# Theory of Mind (ToM) Cognitive Action Experiment

This notebook demonstrates how to use Brije's cognitive action detection system to study Theory of Mind reasoning in language models.

## What This Experiment Does

Instead of just asking "Can the model answer ToM questions correctly?", we ask:
- **Which cognitive processes activate during ToM reasoning?**
- **How do cognitive patterns differ between ToM vs. non-ToM tasks?**
- **What is the "cognitive fingerprint" of mental state attribution?**

## Experiment Components

1. **Task Suite**: 105 classic ToM tasks (False Belief, Unexpected Contents, etc.)
2. **Real-Time Tracking**: Monitor cognitive actions token-by-token
3. **Comparative Analysis**: Test vs.
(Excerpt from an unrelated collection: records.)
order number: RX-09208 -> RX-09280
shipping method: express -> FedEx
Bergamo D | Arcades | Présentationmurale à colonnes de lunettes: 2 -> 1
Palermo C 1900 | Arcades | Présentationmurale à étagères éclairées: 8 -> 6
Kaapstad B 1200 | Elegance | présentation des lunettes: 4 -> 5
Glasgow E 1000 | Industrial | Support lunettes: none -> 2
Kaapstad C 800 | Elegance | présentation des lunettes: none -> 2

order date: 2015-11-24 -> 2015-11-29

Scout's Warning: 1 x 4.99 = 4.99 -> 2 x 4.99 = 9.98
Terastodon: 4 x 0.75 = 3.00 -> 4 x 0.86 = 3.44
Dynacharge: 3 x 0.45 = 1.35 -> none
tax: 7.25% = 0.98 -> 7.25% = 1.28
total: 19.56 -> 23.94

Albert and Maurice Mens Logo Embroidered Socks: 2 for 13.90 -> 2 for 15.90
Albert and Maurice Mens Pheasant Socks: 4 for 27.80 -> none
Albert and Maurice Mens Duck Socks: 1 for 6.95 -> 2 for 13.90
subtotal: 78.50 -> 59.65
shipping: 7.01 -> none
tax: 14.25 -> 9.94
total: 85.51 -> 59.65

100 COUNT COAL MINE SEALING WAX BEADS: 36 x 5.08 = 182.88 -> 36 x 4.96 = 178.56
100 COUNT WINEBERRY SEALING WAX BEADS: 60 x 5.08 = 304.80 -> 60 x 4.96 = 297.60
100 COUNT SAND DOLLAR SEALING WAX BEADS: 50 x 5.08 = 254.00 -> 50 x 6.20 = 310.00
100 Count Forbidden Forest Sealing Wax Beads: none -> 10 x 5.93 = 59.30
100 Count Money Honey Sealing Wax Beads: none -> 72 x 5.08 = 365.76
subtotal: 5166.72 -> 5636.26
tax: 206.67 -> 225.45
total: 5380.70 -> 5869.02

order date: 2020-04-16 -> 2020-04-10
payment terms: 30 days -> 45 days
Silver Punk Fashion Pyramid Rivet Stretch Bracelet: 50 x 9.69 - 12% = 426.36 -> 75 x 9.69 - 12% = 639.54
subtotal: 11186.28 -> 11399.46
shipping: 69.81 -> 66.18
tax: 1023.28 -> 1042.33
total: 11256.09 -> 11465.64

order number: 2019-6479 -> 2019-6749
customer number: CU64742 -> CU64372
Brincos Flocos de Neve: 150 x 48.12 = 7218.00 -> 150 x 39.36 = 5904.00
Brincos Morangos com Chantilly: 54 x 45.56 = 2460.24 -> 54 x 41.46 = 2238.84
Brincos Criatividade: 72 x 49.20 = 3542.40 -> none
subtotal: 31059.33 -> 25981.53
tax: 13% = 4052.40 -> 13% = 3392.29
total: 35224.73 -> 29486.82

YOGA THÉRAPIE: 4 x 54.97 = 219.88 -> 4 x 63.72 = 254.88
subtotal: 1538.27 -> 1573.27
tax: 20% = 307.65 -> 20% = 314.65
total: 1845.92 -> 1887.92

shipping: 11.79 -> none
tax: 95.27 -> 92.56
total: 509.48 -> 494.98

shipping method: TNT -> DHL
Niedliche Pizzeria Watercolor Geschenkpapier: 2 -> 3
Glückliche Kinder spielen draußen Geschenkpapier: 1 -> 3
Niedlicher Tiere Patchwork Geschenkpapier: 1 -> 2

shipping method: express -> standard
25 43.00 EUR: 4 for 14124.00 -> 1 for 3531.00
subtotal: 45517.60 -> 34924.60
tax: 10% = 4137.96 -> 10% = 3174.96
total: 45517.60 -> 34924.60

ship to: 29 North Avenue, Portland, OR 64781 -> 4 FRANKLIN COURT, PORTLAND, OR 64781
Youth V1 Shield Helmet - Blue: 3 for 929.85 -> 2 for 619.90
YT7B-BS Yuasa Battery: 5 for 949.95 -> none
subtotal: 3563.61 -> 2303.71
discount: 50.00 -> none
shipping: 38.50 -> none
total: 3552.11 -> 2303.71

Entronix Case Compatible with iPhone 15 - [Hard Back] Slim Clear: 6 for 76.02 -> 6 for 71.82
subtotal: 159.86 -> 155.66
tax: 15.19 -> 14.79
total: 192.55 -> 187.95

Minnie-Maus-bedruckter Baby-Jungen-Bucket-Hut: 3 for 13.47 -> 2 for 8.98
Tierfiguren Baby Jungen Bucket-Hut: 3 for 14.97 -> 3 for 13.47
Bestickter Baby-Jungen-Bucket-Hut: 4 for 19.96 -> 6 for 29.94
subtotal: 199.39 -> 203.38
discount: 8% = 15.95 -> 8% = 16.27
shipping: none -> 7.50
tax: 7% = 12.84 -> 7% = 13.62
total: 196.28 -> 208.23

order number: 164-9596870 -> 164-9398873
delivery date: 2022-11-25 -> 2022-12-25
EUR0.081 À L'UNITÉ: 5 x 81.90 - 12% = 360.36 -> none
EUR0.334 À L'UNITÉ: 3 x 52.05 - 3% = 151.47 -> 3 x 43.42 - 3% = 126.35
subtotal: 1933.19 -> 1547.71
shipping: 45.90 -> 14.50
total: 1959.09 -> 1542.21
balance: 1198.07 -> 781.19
Control conditions
4. **Multi-Agent Dialogues**: Watch two AIs reason about mental states
5. **Visualizations**: Heatmaps, networks, and layer activation profiles

## Setup

In [1]:
import sys
from pathlib import Path

# Add experiment modules to path
sys.path.insert(0, str(Path.cwd().parent / 'src' / 'experiments'))
sys.path.insert(0, str(Path.cwd().parent / 'src' / 'probes'))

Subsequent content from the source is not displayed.